Output Column Name | Column Type | Description |
---|---|---|
Score |
Single | The predicted matrix value at the location specified by input columns (row index column and column index column). |
Trainer Characteristics
Machine learning task | Recommender systems |
Is normalization required? | Yes |
Is caching required? | Yes |
Required NuGet in addition to Microsoft.ML | Microsoft.ML.Recommender |
Exportable to ONNX | No |
Background
The basic idea of matrix factorization is finding two low-rank factor matrices to approximate the training matrix. In this module, the expected training data (the factorized matrix) is a list of tuples. Every tuple consists of a column index, a row index, and the value at the location specified by the two indices. For an example data structure of a tuple, one can use:
// The following variables defines the shape of a m-by-n matrix. Indexes start with 0; that is, our indexing system
// is 0-based.
const int m = 60;
const int n = 100;
// A tuple of row index, column index, and rating. It specifies a value in the rating matrix.
class MatrixElement
{
// Matrix column index starts from 0 and is at most n-1.
[KeyType(n)]
public uint MatrixColumnIndex;
// Matrix row index starts from 0 and is at most m-1.
[KeyType(m)]
public uint MatrixRowIndex;
// The rating at the MatrixColumnIndex-th column and the MatrixRowIndex-th row.
public float Value;
}
Notice that it's not necessary to specify all entries in the training matrix, so matrix factorization can be used to fill missing values. This behavior is very helpful when building recommender systems.

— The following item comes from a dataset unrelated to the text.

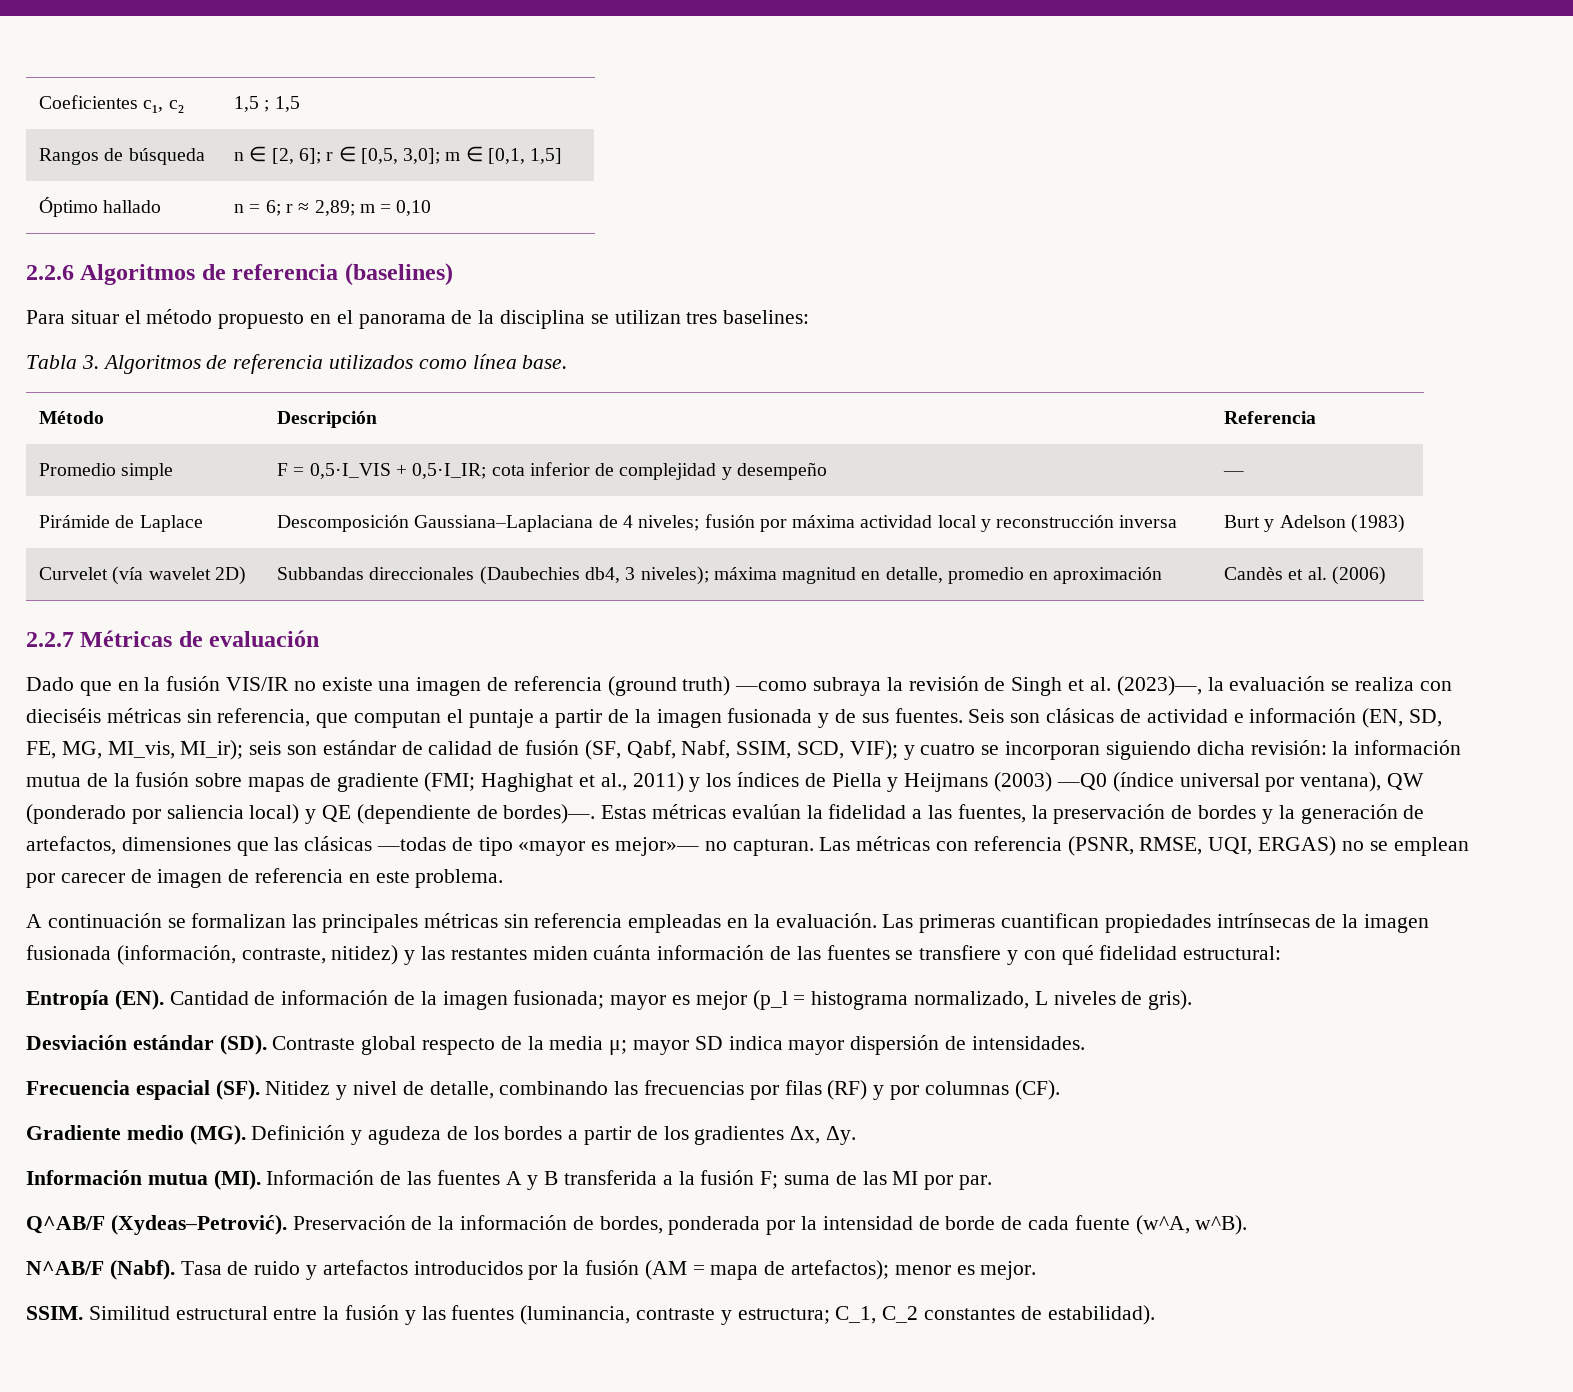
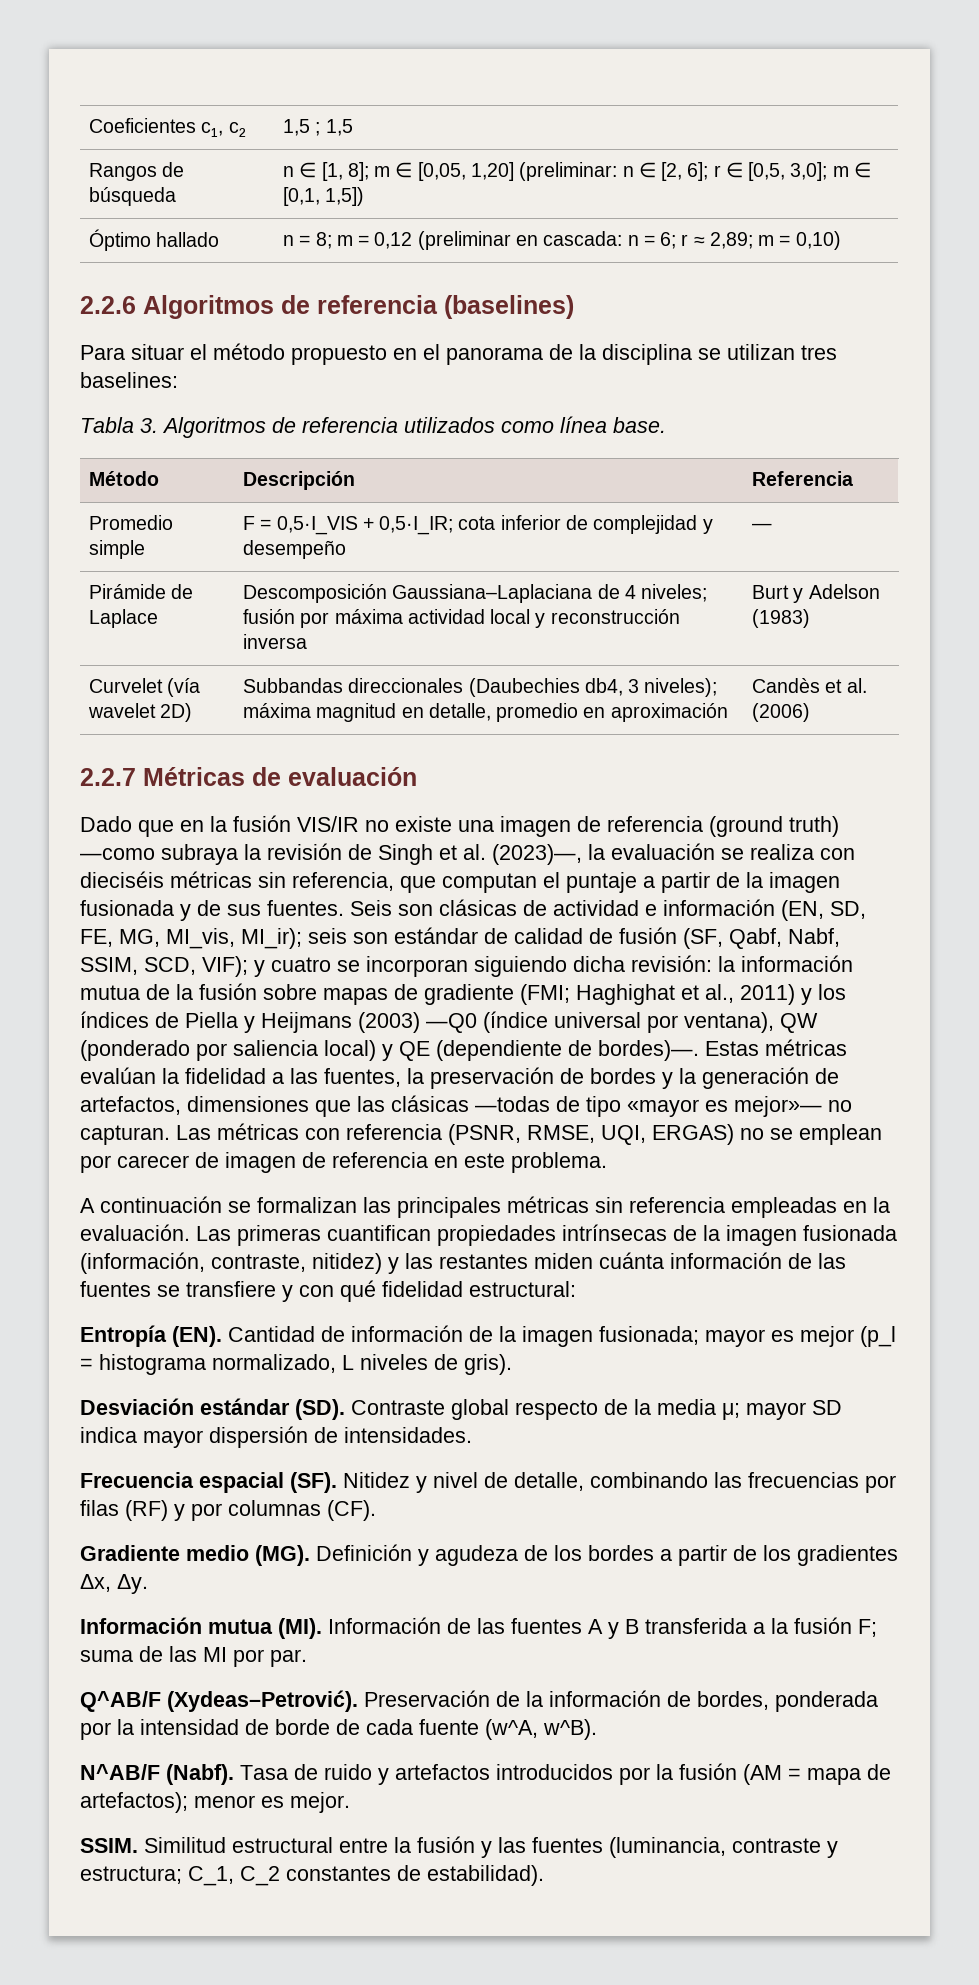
- Rangos de búsqueda | n ∈ [2, 6]; r ∈ [0,5, 3,0]; m ∈ [0,1, 1,5]
+ Rangos de búsqueda | n ∈ [1, 8]; m ∈ [0,05, 1,20] (preliminar: n ∈ [2, 6]; r ∈ [0,5, 3,0]; m ∈ [0,1, 1,5])
- Óptimo hallado | n = 6; r ≈ 2,89; m = 0,10
+ Óptimo hallado | n = 8; m = 0,12 (preliminar en cascada: n = 6; r ≈ 2,89; m = 0,10)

To provide a better understanding on practical uses of matrix factorization, let's consider music recommendation as an example. Assume that user IDs and music IDs are used as row and column indexes, respectively, and matrix's values are ratings provided by those users. That is, rating $r$ at row $u$ and column $v$ means that user $u$ give $r$ to item $v$. An incomplete matrix is very common because not all users may provide their feedbacks to all products (for example, no one can rate ten million songs). Assume that $R\in{\mathbb R}^{m\times n}$ is a m-by-n rating matrix and the rank of the two factor matrices are $P\in {\mathbb R}^{k\times m}$ and $Q\in {\mathbb R}^{k\times n}$, where $k$ is the approximation rank. The predicted rating at the $u$-th row and the $v$-th column in $R$ would be the inner product of the $u$-th row of $P$ and the $v$-th row of $Q$; that is, $R$ is approximated by the product of $P$'s transpose ($P^T$) and $Q$. Note that $k$ is usually much smaller than $m$ and $n$, so $P^T Q$ is usually called a low-rank approximation of $R$.
This trainer includes a stochastic gradient method and a coordinate descent method for finding $P$ and $Q$ via minimizing the distance between (non-missing part of) $R$ and its approximation $P^T Q$. The coordinate descent method included is specifically for one-class matrix factorization where all observed ratings are positive signals (that is, all rating values are 1). Notice that the only way to invoke one-class matrix factorization is to assign one-class squared loss to loss function when calling MatrixFactorization(Options). See Page 6 and Page 28 here for a brief introduction to standard matrix factorization and one-class matrix factorization. The default setting induces standard matrix factorization. The underlying library used in ML.NET matrix factorization can be found on a Github repository.
For users interested in the mathematical details, please see the references below.
- For the multi-threading implementation of the used stochastic gradient method, see A Fast Parallel Stochastic Gradient Method for Matrix Factorization in Shared Memory Systems.
- For the computation happening inside a single thread, see A Learning-rate Schedule for Stochastic Gradient Methods to Matrix Factorization.
- For the parallel coordinate descent method used and one-class matrix factorization formula, see Selection of Negative Samples for One-class Matrix Factorization.
- For details in the underlying library used, see LIBMF: A Library for Parallel Matrix Factorization in Shared-memory Systems.
Check the See Also section for links to usage examples.
Properties
Info |
The TrainerInfo contains general parameters for this trainer. |
Methods
Fit(IDataView, IDataView) |
Trains a MatrixFactorizationTrainer using both training and validation data, returns a MatrixFactorizationPredictionTransformer. |
Fit(IDataView) |
|
GetOutputSchema(SchemaShape) |
Schema propagation for transformers. Returns the output schema of the data, if the input schema is like the one provided. |